The single soul-searing event of my generation had to be the assassination of President John F. Kennedy. As a 20-something college student, I joined the rest of the nation to watch 3 days of incredible events on the family’s black-and-white TV.
For the past several days, as the nation relived those events, I again watched, but this time with a deeper appreciation of the tremendous effort and sacrifice of one man.
In Mark Shriver’s book, “A Good Man: Rediscovering My Father, Sargent Shriver,” Mark devotes the first chapter to the events that followed Mrs. Kennedy’s request that his father lead the planning of the funeral.
Sargent Shriver had a myriad of challenges to resolve in only 3 days. He met with Cardinal Cushing of Boston and Archbishop Boyle of Washington, D.C., to plan the funeral. He made arrangements for heads of state and dignitaries from all over the world to attend the funeral.
A miscue was avoided when he realized that there were no military personnel at the White House to form an honor guard and act as pallbearers for the arrival of the president’s coffin early Saturday morning. A Marine Silent Drill Platoon was called, and with only 20 minutes’ notice, they appeared in full-dress uniform just a few minutes before the hearse arrived.

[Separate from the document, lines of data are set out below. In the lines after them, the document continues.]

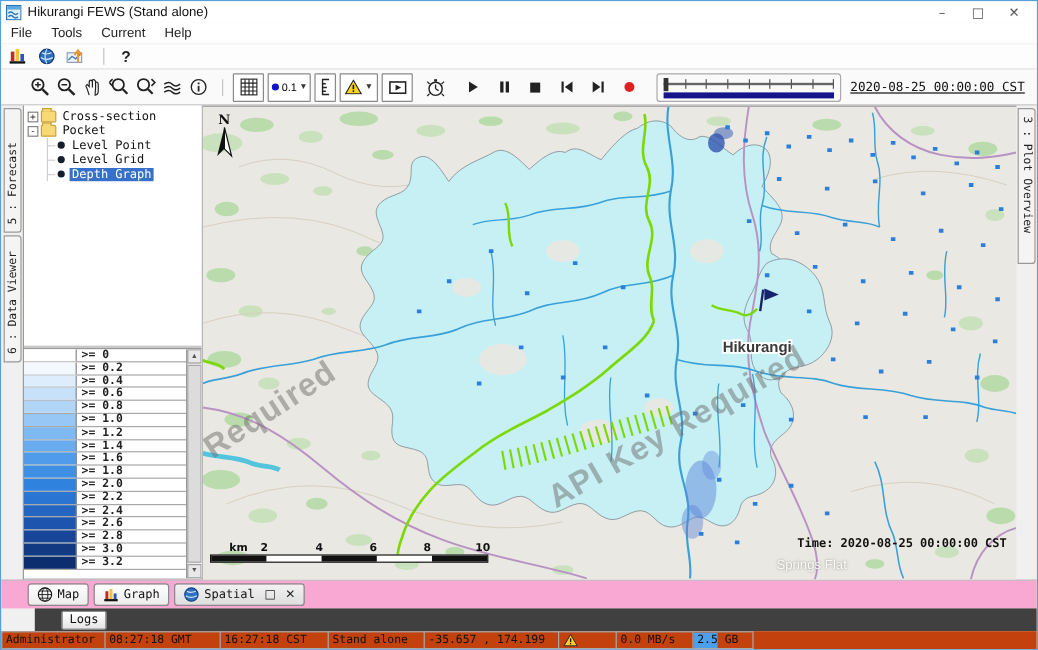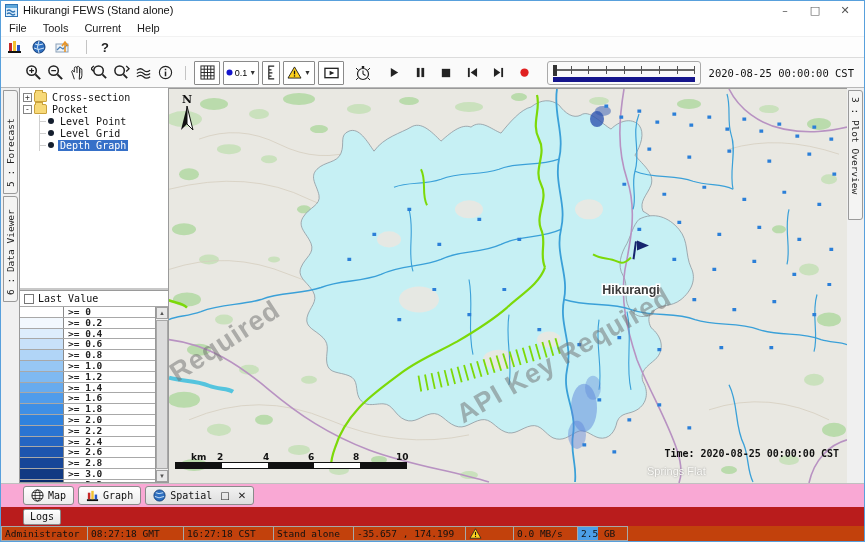--- a/index.html
+++ b/index.html
@@ -33,7 +33,7 @@
   .tl-tick { position:absolute; top:1px; width:1px; height:8px; background:#555; }
   .tl-handle { position:absolute; left:0; top:0; width:4px; height:11px; background:#333; }
   .tl-bar { height:5px; background:#15158c; }
-  .tb-datetime { font-family:"DejaVu Sans Mono", monospace; font-size:10.5px; color:#111; white-space:nowrap; margin-right:4px; }
+  .tb-datetime { font-family:"DejaVu Sans Mono", monospace; font-size:10.5px; color:#111; white-space:nowrap; margin-right:4px;text-decoration:underline; }
   
   .content { flex:1 1 auto; display:flex; min-height:0; }
   .strip { width:18px; background:#f0f0f0; display:flex; flex-direction:column; align-items:center; flex:0 0 auto; }

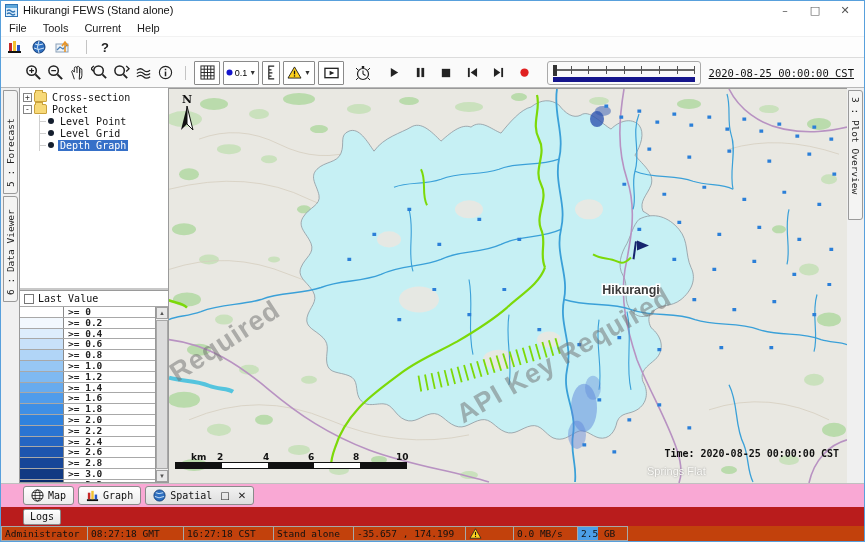--- a/index.html
+++ b/index.html
@@ -325,10 +325,6 @@
         </div>
       </div>
       <div class="legendbox">
-        <div class="legend-head">
-          <span class="checkbox"></span>
-          <span>Last Value</span>
-        </div>
         <div class="legend-body">
           <div class="legend-rows" id="legend-rows">
               <div class="lg-row">

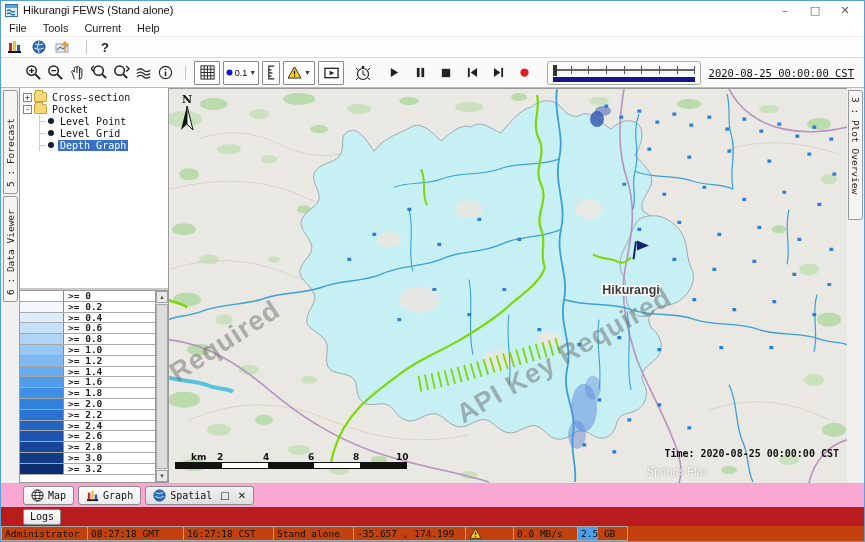--- a/index.html
+++ b/index.html
@@ -86,7 +86,7 @@
   .btab.active { background:linear-gradient(#f2f2f2,#dedede); }
   .btab .ticon { width:13px; height:13px; margin-right:4px; }
   .btab .tctl { margin-left:8px; font-size:10px; color:#222; font-family:"DejaVu Sans", sans-serif; font-weight:bold; }
-  .logsrow { height:19px; background:#b91c1c; display:flex; align-items:center; padding-left:22px; flex:0 0 auto; }
+  .logsrow { height:19px; background:#404040; display:flex; align-items:center; padding-left:22px; flex:0 0 auto;margin-left:28px; }
   .logsbtn { height:16px; border:1px solid #8a8a8a; border-radius:2px; background:linear-gradient(#fff,#e6e6e6); font-family:"DejaVu Sans Mono", monospace; font-size:10px; color:#111; padding:0 6px; display:flex; align-items:center; }
   
   .statusbar { height:15px; display:flex; flex:0 0 auto; background:#c2410c; font-family:"DejaVu Sans Mono", monospace; font-size:9.5px; color:#111; }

Here is Mark Shriver’s assessment of how his father understood his role: “I am certain that Dad’s central focus was not creating a majestic national funeral as much as it was instilling the faithfulness and the peacefulness of an eternal homecoming for the assassinated president. He was accompanying a president to be buried but, more important, he was hastening the soul of a loved one on the way to meet his maker and know everlasting life.”
To this I say “Amen” and “Thank you, Sargent Shriver.”